- [Task brief] Exclude the images, then return every line below exactly as written.

Stored entries:
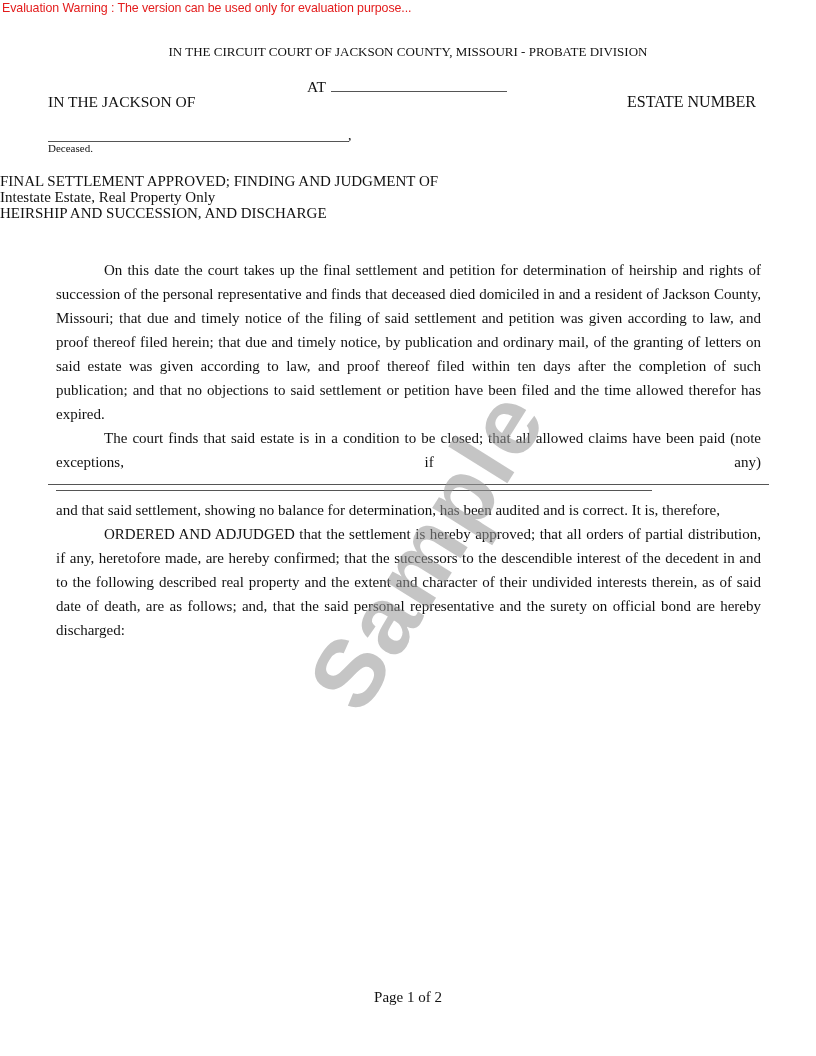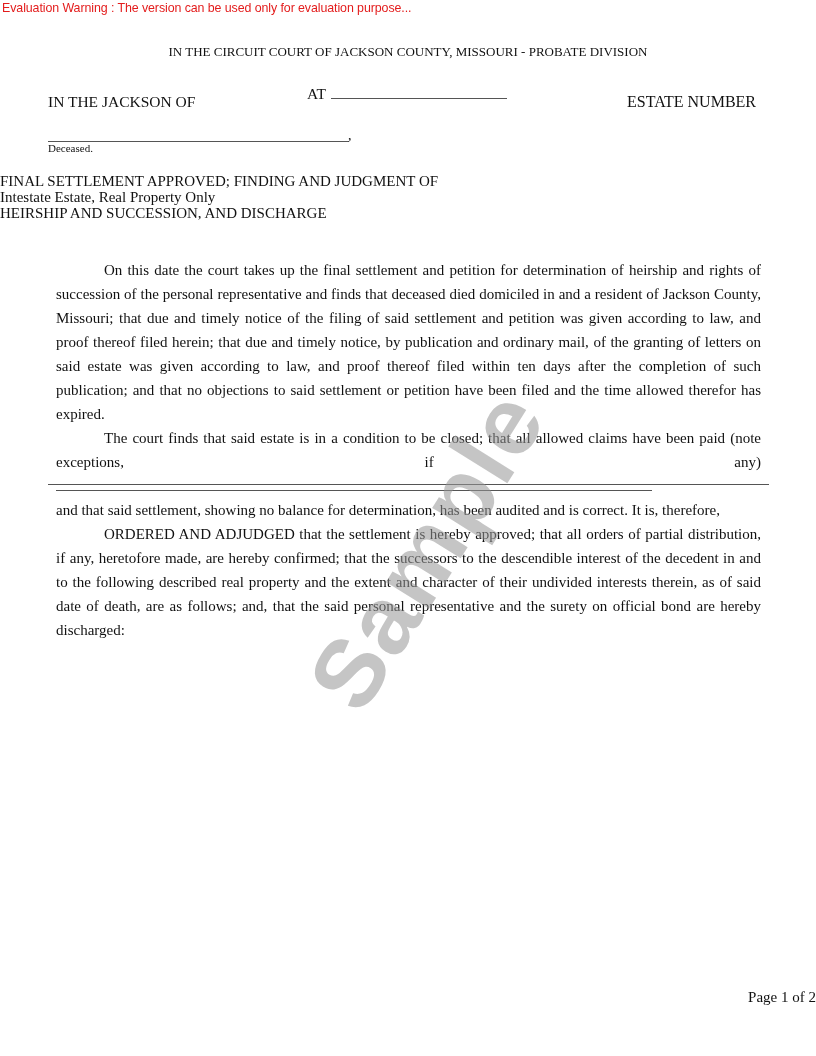--- a/index.html
+++ b/index.html
@@ -16,7 +16,7 @@
     }
     .abs { position: absolute; white-space: nowrap; }
     .court-title { left: 0; width: 816px; top: 44px; text-align: center; font-size: 13px; }
-    .at-row { left: 307px; top: 77px; font-size: 15.5px; margin-top: 7px; }
+    .at-row { left: 307px; top: 77px; font-size: 15.5px; }
     .at-line { display: inline-block; width: 176px; border-bottom: 1.5px solid #555; height: 14px; margin-left: 5px; vertical-align: baseline; }
     .estate-of { left: 48px; top: 93px; font-size: 15.5px; }
     .estate-number { right: 60px; top: 93px; font-size: 16px; }

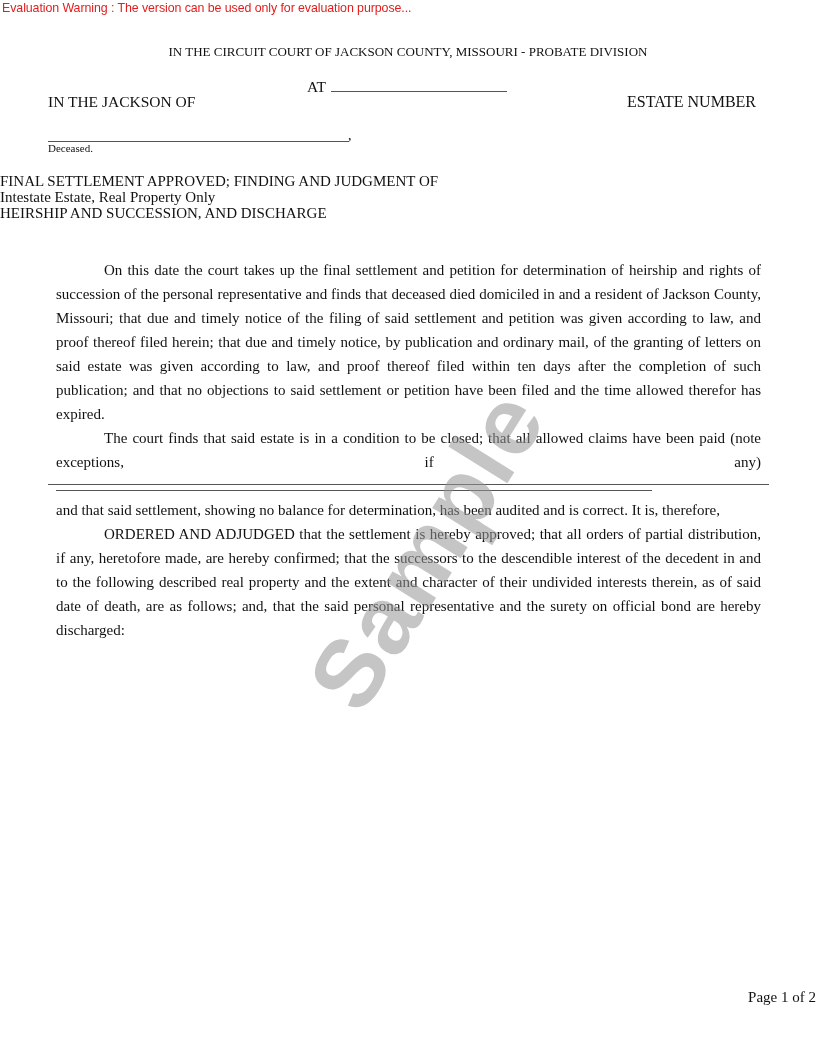--- a/index.html
+++ b/index.html
@@ -44,7 +44,7 @@
       transform: rotate(-58deg); transform-origin: center center;
       pointer-events: none; letter-spacing: 2px;
     }
-    .footer { left: 0; width: 816px; top: 989px; text-align: right; font-size: 15px; }
+    .footer { left: 0; width: 816px; top: 989px; text-align: center; font-size: 15px; }
   </style>
 </head>
 <body>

- [Task solution]
--- a/index.html
+++ b/index.html
@@ -16,7 +16,7 @@
     }
     .abs { position: absolute; white-space: nowrap; }
     .court-title { left: 0; width: 816px; top: 44px; text-align: center; font-size: 13px; }
-    .at-row { left: 307px; top: 77px; font-size: 15.5px; margin-top: 7px; }
+    .at-row { left: 307px; top: 77px; font-size: 15.5px; }
     .at-line { display: inline-block; width: 176px; border-bottom: 1.5px solid #555; height: 14px; margin-left: 5px; vertical-align: baseline; }
     .estate-of { left: 48px; top: 93px; font-size: 15.5px; }
     .estate-number { right: 60px; top: 93px; font-size: 16px; }

--- a/index.html
+++ b/index.html
@@ -44,7 +44,7 @@
       transform: rotate(-58deg); transform-origin: center center;
       pointer-events: none; letter-spacing: 2px;
     }
-    .footer { left: 0; width: 816px; top: 989px; text-align: right; font-size: 15px; }
+    .footer { left: 0; width: 816px; top: 989px; text-align: center; font-size: 15px; }
   </style>
 </head>
 <body>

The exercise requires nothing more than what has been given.